Re: 1001 albums you must hear before you die

arabchanter wrote:

DAY 36.
Bob Dylan......The Freewheelin' Bob Dylan    (1963)



While folk music throughout the 1950's and '60s was often a mainstay of American popular culture, no one quite typified the tensions of the time as well as Bob Dylan. And "the Freewheelin' Bob Dylan" in particular did much to cement his reputation as a singer-songwriter of near perfect skill, gifted with a poets eye for detail, narrative and humour.

Looking at the tracklist on the cover I think I'm going to like this.

 
Was a favourite of mine for  years . Not sure I'd pop it in my collection now - too much of its time maybe?

Don't get me wrong though, still a good album, just not a great one for me

 

14/9/2017 11:05 pm  #134


Re: 1001 albums you must hear before you die

DAY 36.
Bob Dylan......The Freewheelin' Bob Dylan    (1963)



This album is jam packed with most of my Dylan favourites, every track is so well constructed I wonder how long he takes to write them?

I'm pretty sure this wont be the last Dylan album to appear in the book, but even if it is I'm more than happy to put this in my collection.

The first of Dylan's songs in this set is "Blowin' in the Wind." In 1962, Dylan said of the song's background: "I still say that some of the biggest criminals are those that turn their heads away when they see wrong and they know it's wrong. I'm only 21 years old and I know that there's been too many wars...You people over 21 should know better." All that he prefers to add by way of commentary now is: "The first way to answer these questions in the song is by asking them. But lots of people have to first find the wind." On this track, and except when otherwise noted, Dylan is heard alone-accompanying himself on guitar and harmonica.

"Girl From the North Country" was first conceived by Bob Dylan about three years before he finally wrote it down in December 1962. "That often happens," he explains. "I carry a song in my head for a long time and then it comes bursting out." The song-and Dylan's performance-reflect his particular kind of lyricism. The mood is a fusion of yearning, poignancy and simple appreciation of a beautiful girl. Dylan illuminates all these corners of his vision, but simultaneously retains his bristling sense of self. He's not about to go begging anything from this girl up north.

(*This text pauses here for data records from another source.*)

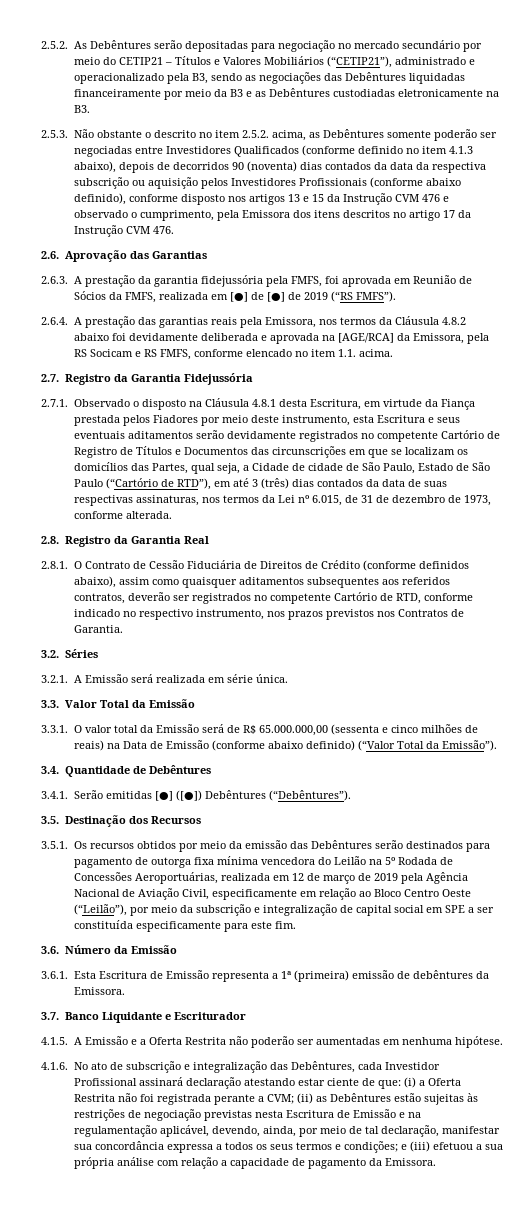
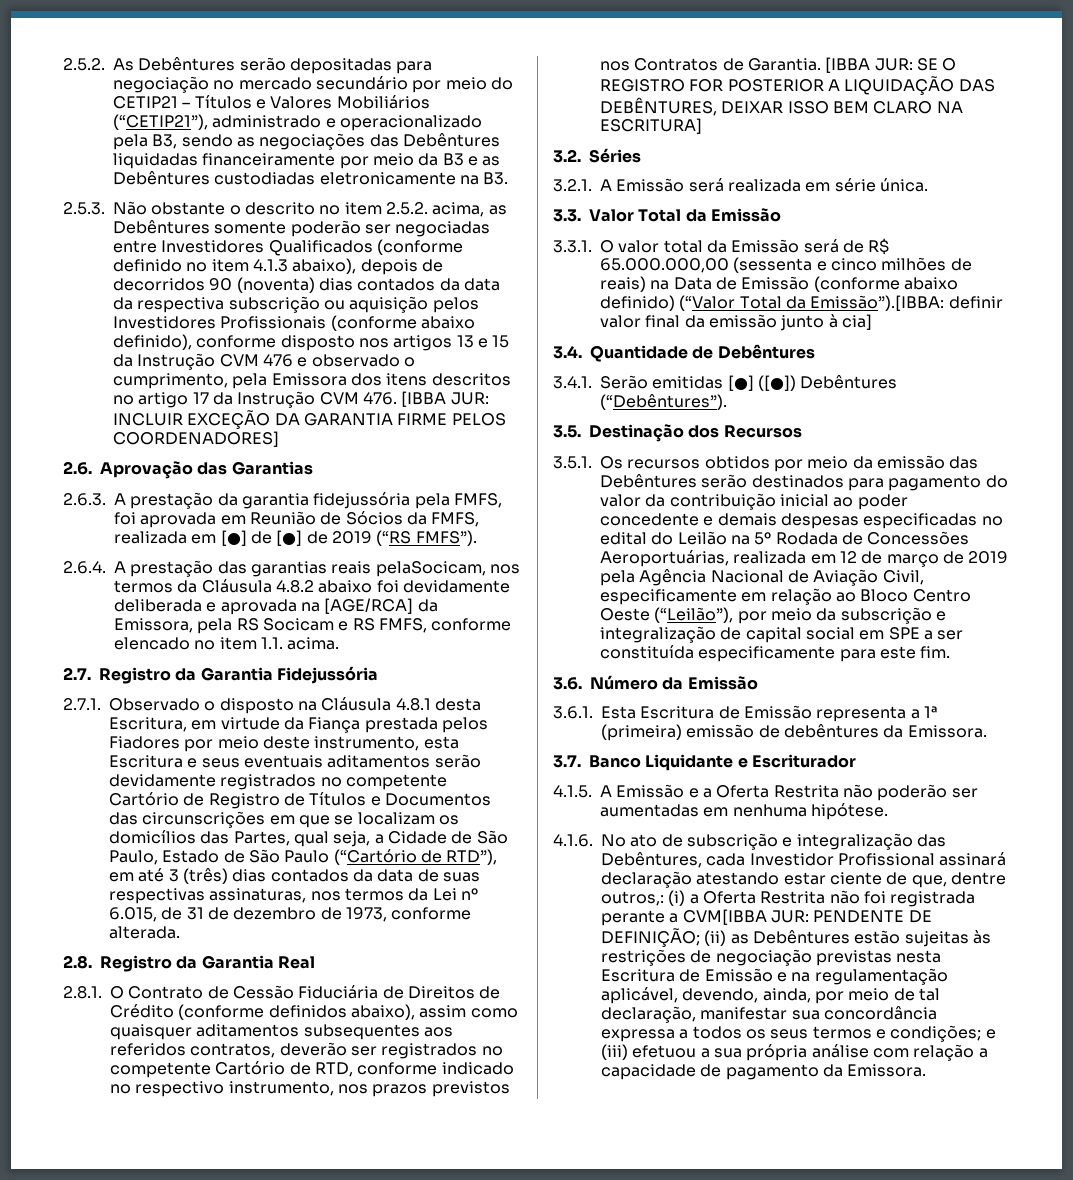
- 2.5.3. Não obstante o descrito no item 2.5.2. acima, as Debêntures somente poderão ser negociadas entre Investidores Qualificados (conforme definido no item 4.1.3 abaixo), depois de decorridos 90 (noventa) dias contados da data da respectiva subscrição ou aquisição pelos Investidores Profissionais (conforme abaixo definido), conforme disposto nos artigos 13 e 15 da Instrução CVM 476 e observado o cumprimento, pela Emissora dos itens descritos no artigo 17 da Instrução CVM 476.
+ 2.5.3. Não obstante o descrito no item 2.5.2. acima, as Debêntures somente poderão ser negociadas entre Investidores Qualificados (conforme definido no item 4.1.3 abaixo), depois de decorridos 90 (noventa) dias contados da data da respectiva subscrição ou aquisição pelos Investidores Profissionais (conforme abaixo definido), conforme disposto nos artigos 13 e 15 da Instrução CVM 476 e observado o cumprimento, pela Emissora dos itens descritos no artigo 17 da Instrução CVM 476. [IBBA JUR: INCLUIR EXCEÇÃO DA GARANTIA FIRME PELOS COORDENADORES]
- 2.6.4. A prestação das garantias reais pela Emissora, nos termos da Cláusula 4.8.2 abaixo foi devidamente deliberada e aprovada na [AGE/RCA] da Emissora, pela RS Socicam e RS FMFS, conforme elencado no item 1.1. acima.
+ 2.6.4. A prestação das garantias reais pelaSocicam, nos termos da Cláusula 4.8.2 abaixo foi devidamente deliberada e aprovada na [AGE/RCA] da Emissora, pela RS Socicam e RS FMFS, conforme elencado no item 1.1. acima.
- 2.7.1. Observado o disposto na Cláusula 4.8.1 desta Escritura, em virtude da Fiança prestada pelos Fiadores por meio deste instrumento, esta Escritura e seus eventuais aditamentos serão devidamente registrados no competente Cartório de Registro de Títulos e Documentos das circunscrições em que se localizam os domicílios das Partes, qual seja, a Cidade de cidade de São Paulo, Estado de São Paulo (“Cartório de RTD”), em até 3 (três) dias contados da data de suas respectivas assinaturas, nos termos da Lei nº 6.015, de 31 de dezembro de 1973, conforme alterada.
+ 2.7.1. Observado o disposto na Cláusula 4.8.1 desta Escritura, em virtude da Fiança prestada pelos Fiadores por meio deste instrumento, esta Escritura e seus eventuais aditamentos serão devidamente registrados no competente Cartório de Registro de Títulos e Documentos das circunscrições em que se localizam os domicílios das Partes, qual seja, a Cidade de São Paulo, Estado de São Paulo (“Cartório de RTD”), em até 3 (três) dias contados da data de suas respectivas assinaturas, nos termos da Lei nº 6.015, de 31 de dezembro de 1973, conforme alterada.
+ [IBBA JUR: SE O REGISTRO FOR POSTERIOR A LIQUIDAÇÃO DAS DEBÊNTURES, DEIXAR ISSO BEM CLARO NA ESCRITURA]
- 3.3.1. O valor total da Emissão será de R$ 65.000.000,00 (sessenta e cinco milhões de reais) na Data de Emissão (conforme abaixo definido) (“Valor Total da Emissão”).
+ 3.3.1. O valor total da Emissão será de R$ 65.000.000,00 (sessenta e cinco milhões de reais) na Data de Emissão (conforme abaixo definido) (“Valor Total da Emissão”).[IBBA: definir valor final da emissão junto à cia]
- 3.5.1. Os recursos obtidos por meio da emissão das Debêntures serão destinados para pagamento de outorga fixa mínima vencedora do Leilão na 5º Rodada de Concessões Aeroportuárias, realizada em 12 de março de 2019 pela Agência Nacional de Aviação Civil, especificamente em relação ao Bloco Centro Oeste (“Leilão”), por meio da subscrição e integralização de capital social em SPE a ser constituída especificamente para este fim.
+ 3.5.1. Os recursos obtidos por meio da emissão das Debêntures serão destinados para pagamento do valor da contribuição inicial ao poder concedente e demais despesas especificadas no edital do Leilão na 5º Rodada de Concessões Aeroportuárias, realizada em 12 de março de 2019 pela Agência Nacional de Aviação Civil, especificamente em relação ao Bloco Centro Oeste (“Leilão”), por meio da subscrição e integralização de capital social em SPE a ser constituída especificamente para este fim.
- 4.1.6. No ato de subscrição e integralização das Debêntures, cada Investidor Profissional assinará declaração atestando estar ciente de que:
+ 4.1.6. No ato de subscrição e integralização das Debêntures, cada Investidor Profissional assinará declaração atestando estar ciente de que, dentre outros,:
- (i) a Oferta Restrita não foi registrada perante a CVM;
+ (i) a Oferta Restrita não foi registrada perante a CVM[IBBA JUR: PENDENTE DE DEFINIÇÃO;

"Masters of War" startles Dylan himself. "I've never really written anything like that before," he recalls. "I don't sing songs which hope people will die, but I couldn't help it in this one. The song is a sort of striking out, a reaction to the last straw, a feeling of what can you do?" The rage (which is as much anguish as it is anger) is a away of catharsis, a way of getting temporary relief from the heavy feeling of impotence that affects many who cannot understand a civilization which juggles it's own means for oblivion and calls that performance an act toward peace.

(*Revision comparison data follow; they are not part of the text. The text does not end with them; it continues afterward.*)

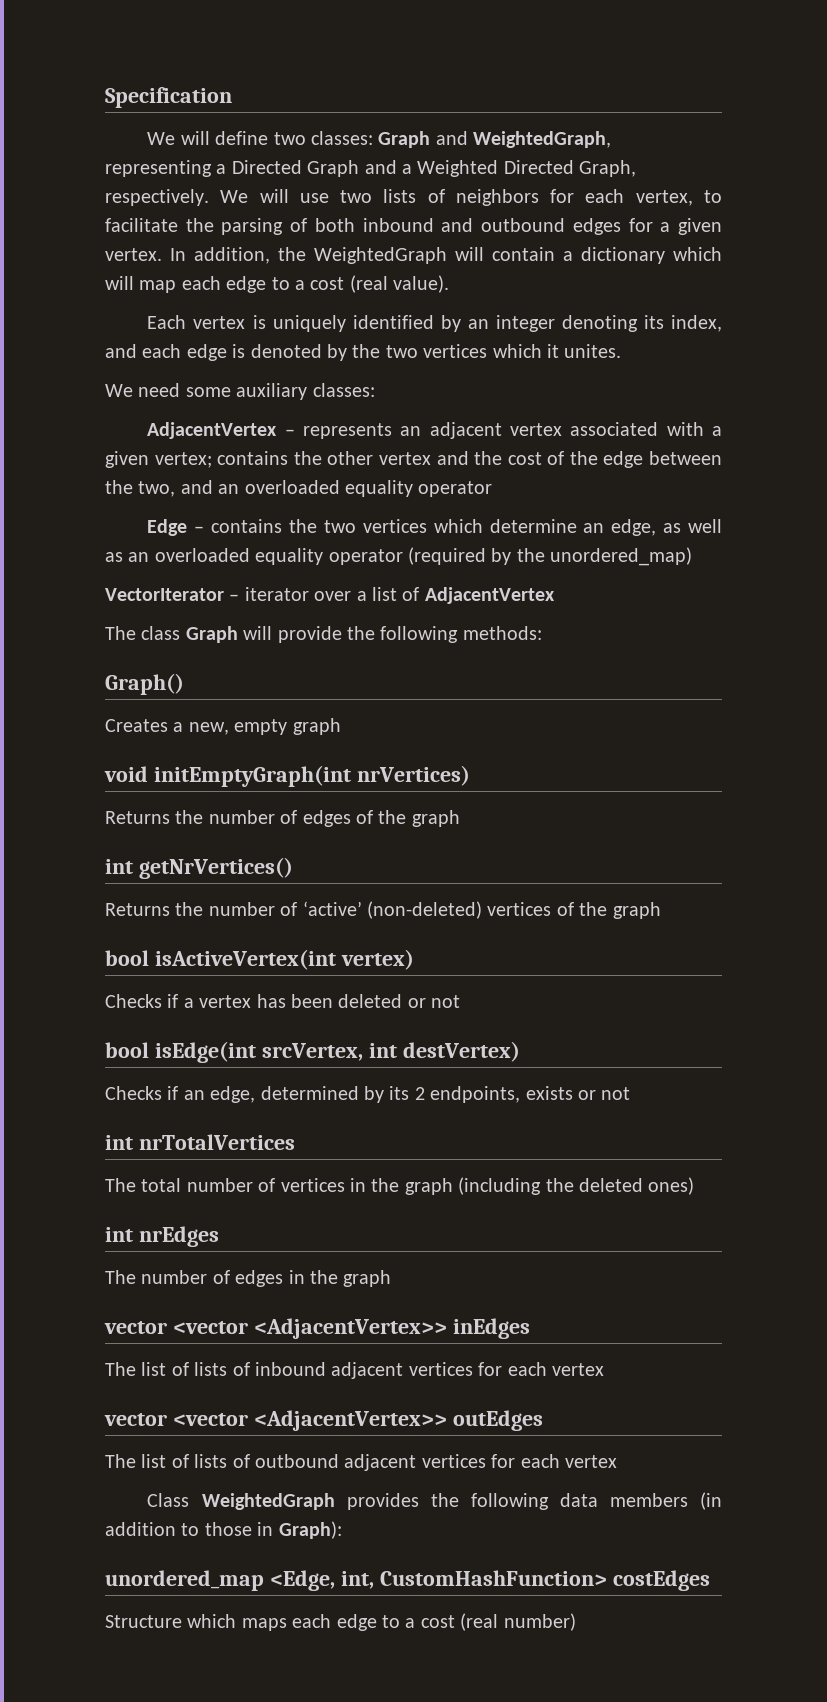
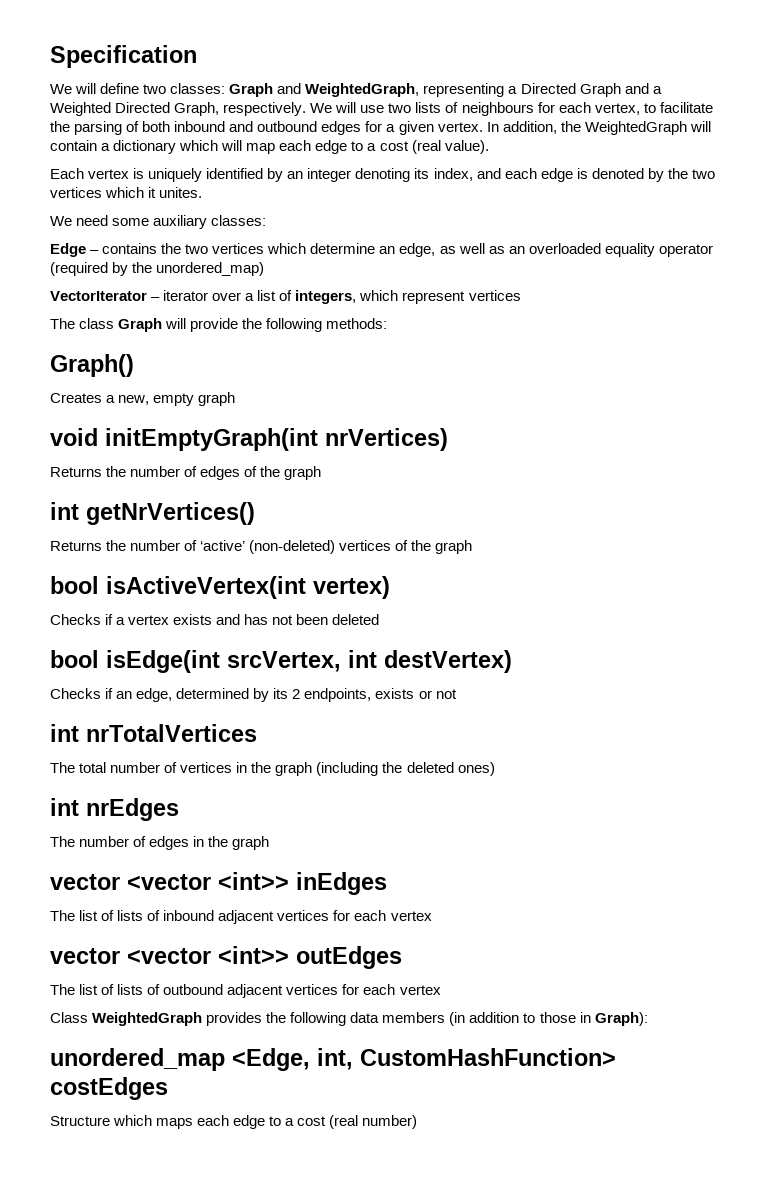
- We will use two lists of neighbors for each vertex, to facilitate the parsing of both inbound and outbound edges for a given vertex.
+ We will use two lists of neighbours for each vertex, to facilitate the parsing of both inbound and outbound edges for a given vertex.
- AdjacentVertex – represents an adjacent vertex associated with a given vertex; contains the other vertex and the cost of the edge between the two, and an overloaded equality operator
- VectorIterator – iterator over a list of AdjacentVertex
+ VectorIterator – iterator over a list of integers, which represent vertices
- Checks if a vertex has been deleted or not
+ Checks if a vertex exists and has not been deleted
- vector <vector <AdjacentVertex>> inEdges
+ vector <vector <int>> inEdges
- vector <vector <AdjacentVertex>> outEdges
+ vector <vector <int>> outEdges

"Down the Highway" is a distillation of Dylan's feeling about the blues. "The way I think about the blues," he says, "comes from what I learned from Big Joe Williams. The blues is more than something to sit home and arrange. What made the real blues singers so great is that they were able to state all the problems they had; but at the same time, they were standing outside them and could look at them. And in that way, they had them beat. What's depressing today is that many young singers are trying to get inside the blues, forgetting that those older singers used them to get outside their troubles.

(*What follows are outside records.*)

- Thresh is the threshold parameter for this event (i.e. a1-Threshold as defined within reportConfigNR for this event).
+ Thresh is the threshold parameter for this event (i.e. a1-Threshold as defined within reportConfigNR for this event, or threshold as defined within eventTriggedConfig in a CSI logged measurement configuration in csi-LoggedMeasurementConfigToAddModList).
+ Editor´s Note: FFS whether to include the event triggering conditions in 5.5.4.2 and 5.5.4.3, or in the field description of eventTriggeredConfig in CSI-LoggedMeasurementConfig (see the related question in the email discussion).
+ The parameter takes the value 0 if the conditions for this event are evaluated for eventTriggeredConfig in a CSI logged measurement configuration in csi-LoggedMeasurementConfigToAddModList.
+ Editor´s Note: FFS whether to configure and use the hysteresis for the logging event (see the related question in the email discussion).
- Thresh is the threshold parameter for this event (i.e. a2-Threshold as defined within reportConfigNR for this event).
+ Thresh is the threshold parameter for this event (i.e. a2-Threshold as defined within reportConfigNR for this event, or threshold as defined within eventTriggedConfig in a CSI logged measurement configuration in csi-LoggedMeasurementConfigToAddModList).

"Bob Dylan's Blues" was composed spontaneously. It's one of what he calls his "really off-the-cuff songs. I start with an idea, and then I feel what follows. Best way I can describe this one is that it's sort of like walking by a side street. You gaze in and walk on.

"A Hard Rain's A-Gonna Fall" represents to Dylan a maturation of his feelings on this subject since the earlier and almost as powerful "Let Me Die in My Footsteps," which is not included here but which was released as a single record by Columbia. Unlike most of his song-writing contemporaries among city singers, Dylan doesn't simply make a polemical point in his compositions. As in this sing about the psychopathology of peace-through-balance-of-terror, Dylan's images are multiply (and sometimes horrifyingly) evocative. As a result, by transmuting his fierce convictions into what can only be called art, Dylan reaches basic emotions which few political statements or extrapolations of statistics have so far been able to touch. Whether a song or a singer can then convert others is something else again."Hard Rain," adds Dylan, "is a desperate kind of song." It was written during the Cuban missile crisis of October 1962 when those who allowed themselves to think of the impossible results of the Kennedy-Khrushchev confrontation were chilled by the imminence of oblivion. "Every line in it," says Dylan, "is actually the start of a whole song. But when I wrote it, I thought I wouldn't have enough time alive to write all those songs so I put all I could into this one." Dylan treats "Don't Think Twice, It's All Right" differently from most city singers . "A lot of people," he says, "make it sort of a love song-slow and easy-going. But it isn't a love song. It's a statement that maybe you can say to make yourself feel better. It's as if you were talking to yourself. It's a hard song to sing. I can sing it sometimes, but I ain't that good yet. I don't carry myself yet the way that Big Joe Williams, Woody Guthrie, Leadbelly and Lightnin' Hopkins have carried themselves. I hope to be able to someday, but they're older people. I sometimes am able to do it, but it happens, when it happens, unconsciously. You see, in time, with those old singers, music was a tool-a way to live more, a way to make themselves feel better at certain points. As for me, I can make myself feel better some times, but at other times, it's still hard to go to sleep at night." Dylan's accompaniment on this track includes Bruce Langhorne (guitar), George Barnes (bass guitar), Dick Wellstood (piano), Gene Ramey (bass) and Herb Lovelle (drums).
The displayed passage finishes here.